There is a largish argumentative gap from “some genes confer a desirable resilience to sunburn” (possibly conferring some less desirable traits at the same time) to “some races enjoy unalloyed advantages over others by virtue of heredity”.
What about this: levels of melanin in the skin are very strongly correlated with the geographic provenance of one’s ancestors in the late 15th century?
Somewhat more specific; still not enough to support a coherent notion of “race”, as geographic latitude becomes a confounder. For instance, there’s mounting evidence that “similar skin colors can result from convergent adaptation rather than from genetic relatedness” (from WP).
Classifiers such as “black”, “white”, and so on do not carve nature at its joints.
Well… duh. I don’t think anyone would have expected that the reason sub-Saharan Africans, south Indians, and Australian Aborigines are all dark-skinned, or Europeans, Ainu and Inuit are all pale-skinned, is that they’re closely related.
Those labels aren’t intended to be literal. Colin Powell is still generally considered “black”, despite being pale-ish.
Well, there have been such categorisations in the past. Consider, for example, Apartheid—the entire legal system enshrined under that name depended on a categorisation along racial lines. However, it was far from a perfect classification; to quote from the linked section of the article:
(What was then done with that classification was racism in an extremely negative sense, a very conscious and institutionalised form of racism-3; however, the point of the citation is merely that there were laws laid down that served as a racial categorisation, however flawed).
Oh yes. Agreed. One very minor desirable feature does not make an unalloyed advantage, especially when paired with an unknown number of other traits, which may be positive or negative.

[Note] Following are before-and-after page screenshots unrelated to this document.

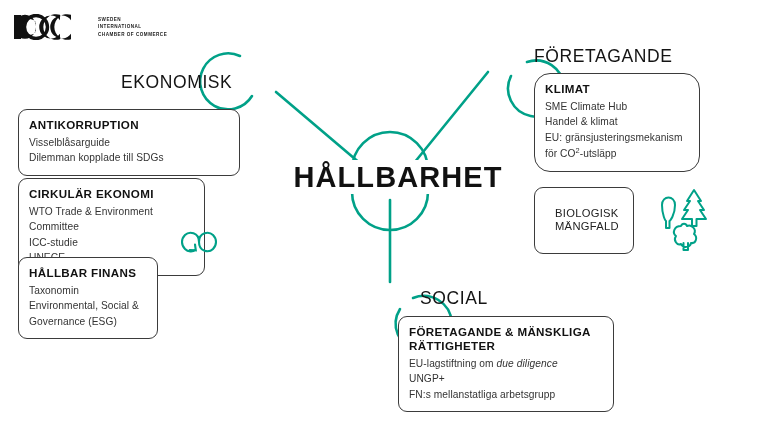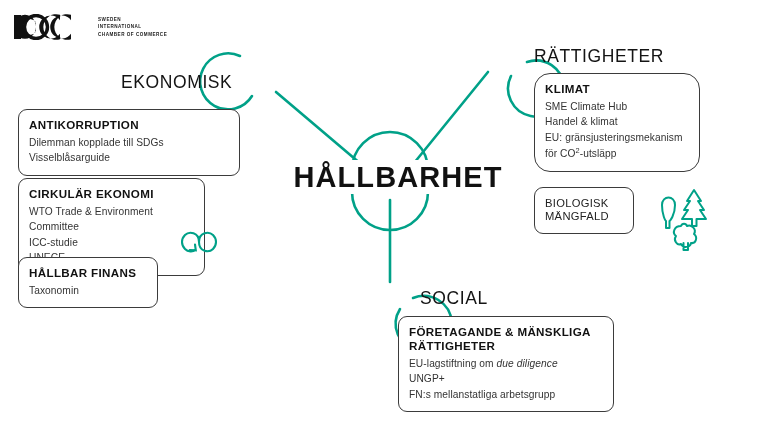"RÄTTIGHETER" div.node-label { text: RÄTTIGHETER -> FÖRETAGANDE }
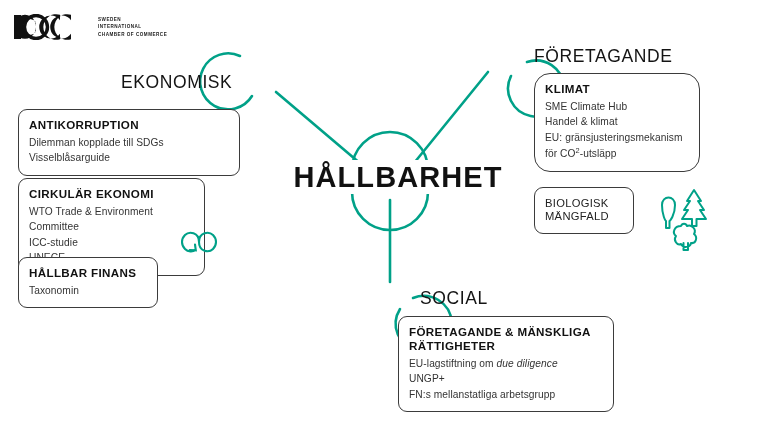"Dilemman kopplade till SDGs" li { order: before "Visselblåsarguide" -> after "Visselblåsarguide" }
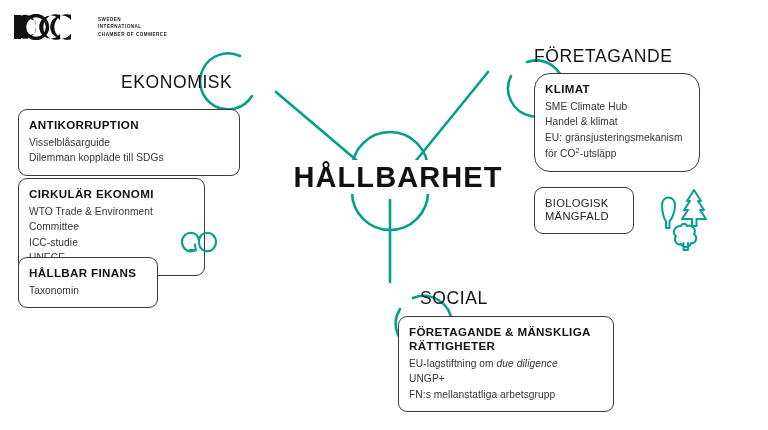"BIOLOGISK MÄNGFALD" #card-biologisk h3 { margin: 0 -> 10px }
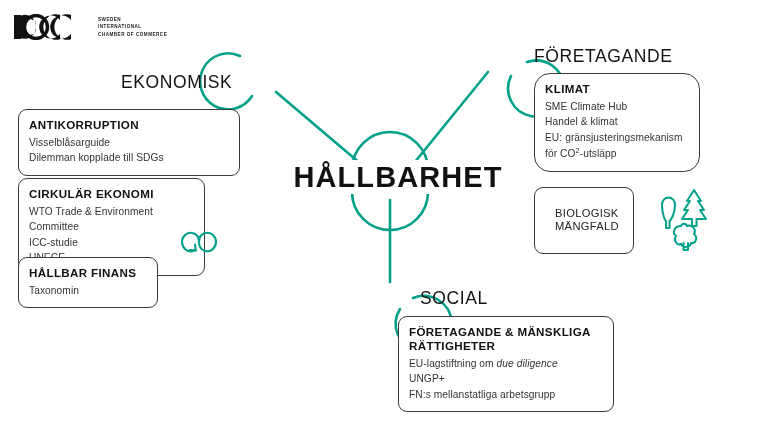"Environmental, Social & Governance (ESG)" li { html: none -> <li>Environmental, Social &amp; Governance (ESG)</li> }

I was only responding to what you quoted, which is that “high levels of melanin in the skin lead to an immunity to sunburn”. Immunity is—as could be expected—a poor choice of words and strictly speaking wrong, but “high degree of resilience / protection” would be valid.
That’s the point of a fact-check—saying things that are strictly speaking true, rather than things that are strictly speaking wrong.
If you’ll forgive me for quoting chapter and verse, “In argument strive for exact honesty, for the sake of others and also yourself: the part of yourself that distorts what you say to others also distorts your own thoughts.”
One of life’s crazy coincidences: I just at this very moment looked at that same page and took a quote from it for another comment I just now submitted, before reading yours.
That aside, my “strictly speaking wrong” was, unfortunately, also strictly speaking wrong. For example, the jargon “x gene variant confers a certain immunity versus y disease” is also in good use—otherwise the word “immunity” could never be used period. Vaccinations wouldn’t be described by conferring immunity, when sometimes they just limit the extent of the infection to a subclinical level. So in some sense, “immunity to sunburn” isn’t even wrong, strictly speaking, just an unfortunately chosen phrase in a forum such as this (which always checks for boundary cases and not for “true in a more general sense”, a habit I myself indulge in too much).
I’d normally agree, but in this case CCC explicitly said “black people can’t get sunburnt”.
OTOH, I only get sunburnt if I do something deliberate such as sunbathing for an hour around noon in July in Italy, and even then it’s relatively mild, and I’m not quite black; I’d expect darker-skinned people to be even more resistant than that. So I’d say that whereas black people can get sunburnt in principle, for all practical purposes they can’t. This is still a hell of an advantage compared to the pale northern Europeans I knew who got sunburned by walking around in November in Ireland.